Le cavalier de St-Urbain, de Mordecai Richler, est la quatrième traduction récente des œuvres de fiction du romancier montréalais, réalisée par Lori St-Martin et Paul Gagné, pour les éditions Boréal. Publié d’abord en anglais, en 1971, c’est à l’automne 2016 qu’il revient sur les tablettes dans un nouvelle traduction.
Connu pour avoir dépeint les Québécois francophones en des termes que certains ont qualifiés de méprisants, Richler, dans ce roman, n’est pas plus indulgent avec les Canadiens anglais ou encore avec les Juifs de sa communauté. En fait, même s’il est parfois tendre avec certains de ses personnages, Mordecai Richler s’emploie à présenter tout un chacun sous l’angle de leurs travers. Petitesse d’esprit, délinquance, perversions, avarice, tout y passe dans ce récit qui dépeint le parcours semé de contradictions de Jake, metteur en scène de talent et fan de sa propre invention, le cavalier de St-Urbain.
Dans un style incisif et efficace, l’auteur nous raconte comment Jake en est venu, sur fond d’admiration pour un de ses cousins, à lui inventer une personnalité fantomatique, une personnalité idéalisée. Ce cousin qui cause des ennuis à presque toute sa famille, et surtout à Jake, le personnage principal qui n’aura de cesse de tenter de le retrouver, comme si le sens de sa vie en dépendait.
Pas de douceur, dans cette histoire, peu de gentillesse, mais une trame solide qui donne envie d’aller jusqu’au bout de ces 560 pages sans suspense.
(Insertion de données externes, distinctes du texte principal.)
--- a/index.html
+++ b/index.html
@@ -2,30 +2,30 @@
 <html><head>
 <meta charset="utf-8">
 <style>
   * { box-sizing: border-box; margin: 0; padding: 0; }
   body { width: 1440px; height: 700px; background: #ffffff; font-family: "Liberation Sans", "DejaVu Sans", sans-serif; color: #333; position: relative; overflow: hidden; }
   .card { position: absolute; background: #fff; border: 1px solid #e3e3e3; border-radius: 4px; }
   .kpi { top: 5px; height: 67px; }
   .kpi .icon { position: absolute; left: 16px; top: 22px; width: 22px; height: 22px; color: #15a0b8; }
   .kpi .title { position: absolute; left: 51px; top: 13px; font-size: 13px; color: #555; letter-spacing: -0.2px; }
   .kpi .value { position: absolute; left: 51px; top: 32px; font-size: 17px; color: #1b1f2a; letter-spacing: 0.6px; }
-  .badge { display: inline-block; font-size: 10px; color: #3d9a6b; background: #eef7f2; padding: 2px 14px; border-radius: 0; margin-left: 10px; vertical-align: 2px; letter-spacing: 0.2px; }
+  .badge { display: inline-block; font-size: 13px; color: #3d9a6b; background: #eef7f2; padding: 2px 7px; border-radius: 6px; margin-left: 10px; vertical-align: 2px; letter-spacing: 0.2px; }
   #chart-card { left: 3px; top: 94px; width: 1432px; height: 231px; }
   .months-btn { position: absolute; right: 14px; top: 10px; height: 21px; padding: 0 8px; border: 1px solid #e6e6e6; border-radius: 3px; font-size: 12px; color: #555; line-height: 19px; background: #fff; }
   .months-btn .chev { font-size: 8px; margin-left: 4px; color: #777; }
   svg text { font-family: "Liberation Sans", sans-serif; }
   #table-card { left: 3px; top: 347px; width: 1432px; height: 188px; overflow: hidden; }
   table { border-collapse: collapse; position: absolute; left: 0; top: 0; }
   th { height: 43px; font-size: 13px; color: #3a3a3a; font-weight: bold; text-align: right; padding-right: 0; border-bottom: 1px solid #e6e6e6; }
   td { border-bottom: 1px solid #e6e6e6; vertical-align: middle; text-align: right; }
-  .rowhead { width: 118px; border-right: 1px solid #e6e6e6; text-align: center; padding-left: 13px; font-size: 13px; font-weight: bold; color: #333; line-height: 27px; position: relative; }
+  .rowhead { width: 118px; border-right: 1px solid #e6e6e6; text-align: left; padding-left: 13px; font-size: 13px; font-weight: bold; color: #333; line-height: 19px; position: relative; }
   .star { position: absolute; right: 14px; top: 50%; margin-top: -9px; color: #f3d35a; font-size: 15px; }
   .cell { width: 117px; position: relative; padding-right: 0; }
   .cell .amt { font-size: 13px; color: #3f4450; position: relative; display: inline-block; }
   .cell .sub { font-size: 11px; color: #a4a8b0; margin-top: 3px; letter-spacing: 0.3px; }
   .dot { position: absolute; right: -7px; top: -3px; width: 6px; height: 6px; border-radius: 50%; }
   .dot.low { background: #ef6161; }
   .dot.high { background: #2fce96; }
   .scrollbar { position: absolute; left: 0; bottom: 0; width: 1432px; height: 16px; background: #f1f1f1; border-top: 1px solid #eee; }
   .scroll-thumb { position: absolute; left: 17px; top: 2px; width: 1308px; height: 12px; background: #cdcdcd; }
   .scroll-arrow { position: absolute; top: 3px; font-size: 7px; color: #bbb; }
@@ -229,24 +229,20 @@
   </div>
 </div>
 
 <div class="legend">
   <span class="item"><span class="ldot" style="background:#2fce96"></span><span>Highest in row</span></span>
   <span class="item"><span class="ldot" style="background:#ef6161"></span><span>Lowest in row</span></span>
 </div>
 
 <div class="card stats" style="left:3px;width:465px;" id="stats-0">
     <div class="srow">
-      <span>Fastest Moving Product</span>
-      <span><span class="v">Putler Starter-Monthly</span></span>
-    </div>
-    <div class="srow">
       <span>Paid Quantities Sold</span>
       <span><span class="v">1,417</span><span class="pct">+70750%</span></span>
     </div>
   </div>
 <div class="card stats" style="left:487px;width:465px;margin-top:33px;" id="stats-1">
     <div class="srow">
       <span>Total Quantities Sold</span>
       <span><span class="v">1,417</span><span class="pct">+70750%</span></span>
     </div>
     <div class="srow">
Quelques morceaux de choix, aussi, comme cette description d’un match de balle molle amical où toute la politicaillerie et les bas enjeux du monde de la télévision et du cinéma sont étalés devant le lecteur dans une longue tirade tragi-comique digne d’anthologie.
Pour tout lecteur friand de cynisme et qui sait apprécier une caricature sans pitié, Le cavalier de St-Urbain est un incontournable.